We have found that the STAR elements are not restricted to specific genomic neighbourhoods across staphylococcal species. This would suggest that the elements are not simply decaying from some early Staphylococcus progenitor as this genus has diverged over time, but rather that each species has acquired STAR elements as independent events, which have then undergone proliferation to distinct locations in each genome. Furthermore, STAR elements are maintained at a much higher level in the S. aureus and S. lugdunensis genomes compared to other staphylococcal species. The higher prevalence of these elements in S. aureus and S. lugdunensis may be due to the presence of a dispersal mechanism (e.g. a transposase mechanism) that is absent in the other species studied here, the absence of a mechanism to prevent spread of repetitive elements in these two species or strong selection for the function of these elements.

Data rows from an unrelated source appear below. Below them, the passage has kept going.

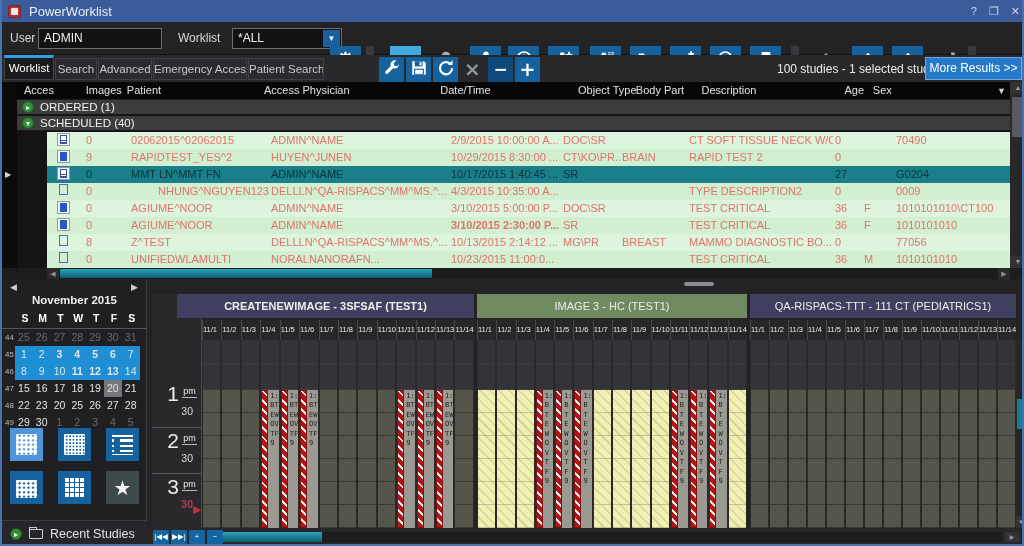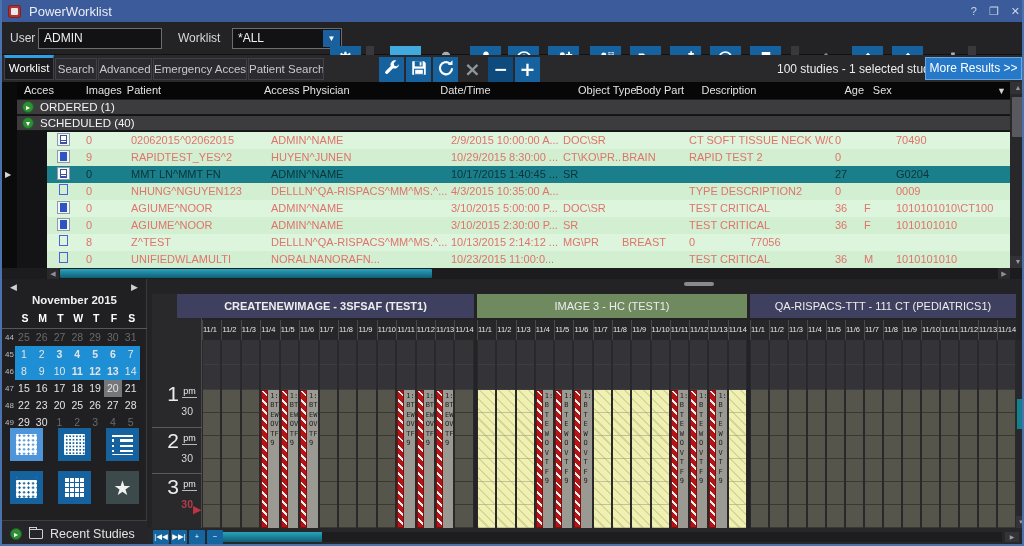"NHUNG^NGUYEN123" div.cell { text-align: none -> right }
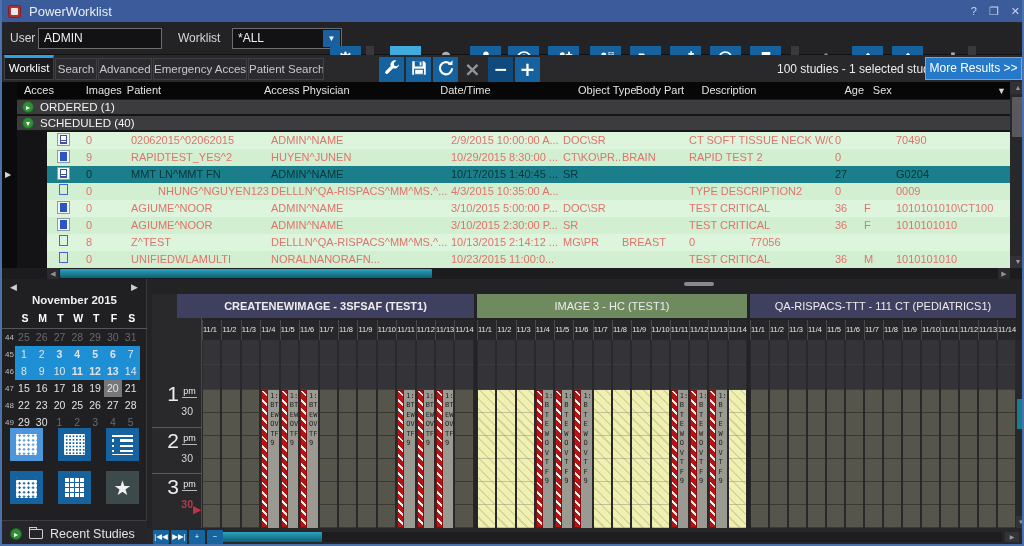"3/10/2015 2:30:00 P..." div.cell { font-weight: none -> bold }
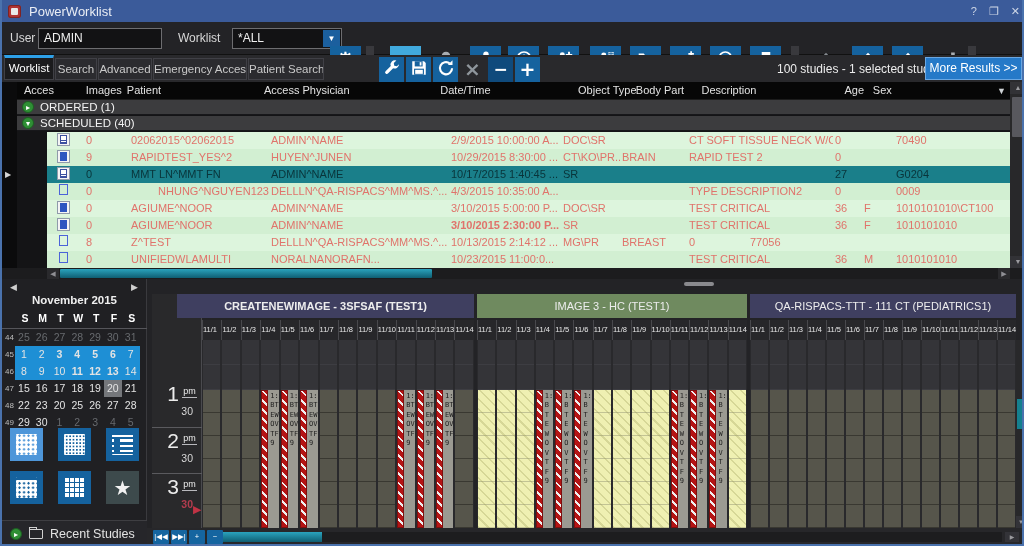"MAMMO DIAGNOSTIC BO..." div.cell { html: none -> <div>MAMMO DIAGNOSTIC BO...</div> }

The highly conserved nature of STAR elements within a CC suggests a functional role. Unlike eukaryotic genomes which can contain more than 50% repetitive DNA , prokaryotic genomes are streamlined as the propagation of non-functional “selfish” DNA is a burden to the rapidly dividing organisms and selected against [3, 25]. Other repeat elements in bacteria have functions in cell physiology, such as transcriptional control  and protection of the microbial genome against foreign DNA [6, 26, 27]. A functional role for STAR elements is supported by evidence showing that some STAR elements are present in the leader regions of mRNAs although the significance of this for gene expression has yet to be investigated further . Alternatively, these repetitive sequences may have a general function in chromosome structure or stability, as seen with some eukaryotic repeat elements , which has led to their maintenance and spread within staphylococcal genomes. The STAR repeats are found associated with loci encoding virulence factors, metal transporters and several essential metabolic enzymes. The significance of the STAR repeats in the intergenic regions of these particular loci requires further investigation.
Interestingly, both S. aureus and S. lugdunensis tend to be much more pathogenic in humans compared to other staphylococcal species  with S. lugdunensis N920143 having several homologues of S. aureus virulence and colonisation factors that are not found in other staphylococcal species . Our finding that STAR elements are present in higher levels in two of the more virulent staphylococcal species may indicate that the STAR elements play a role in pathogenesis. With the huge increase in the number of available genome sequences, the occurrence of STAR repeats in other bacterial species requires further investigation to confirm their existence and function outside of the staphylococcal genus.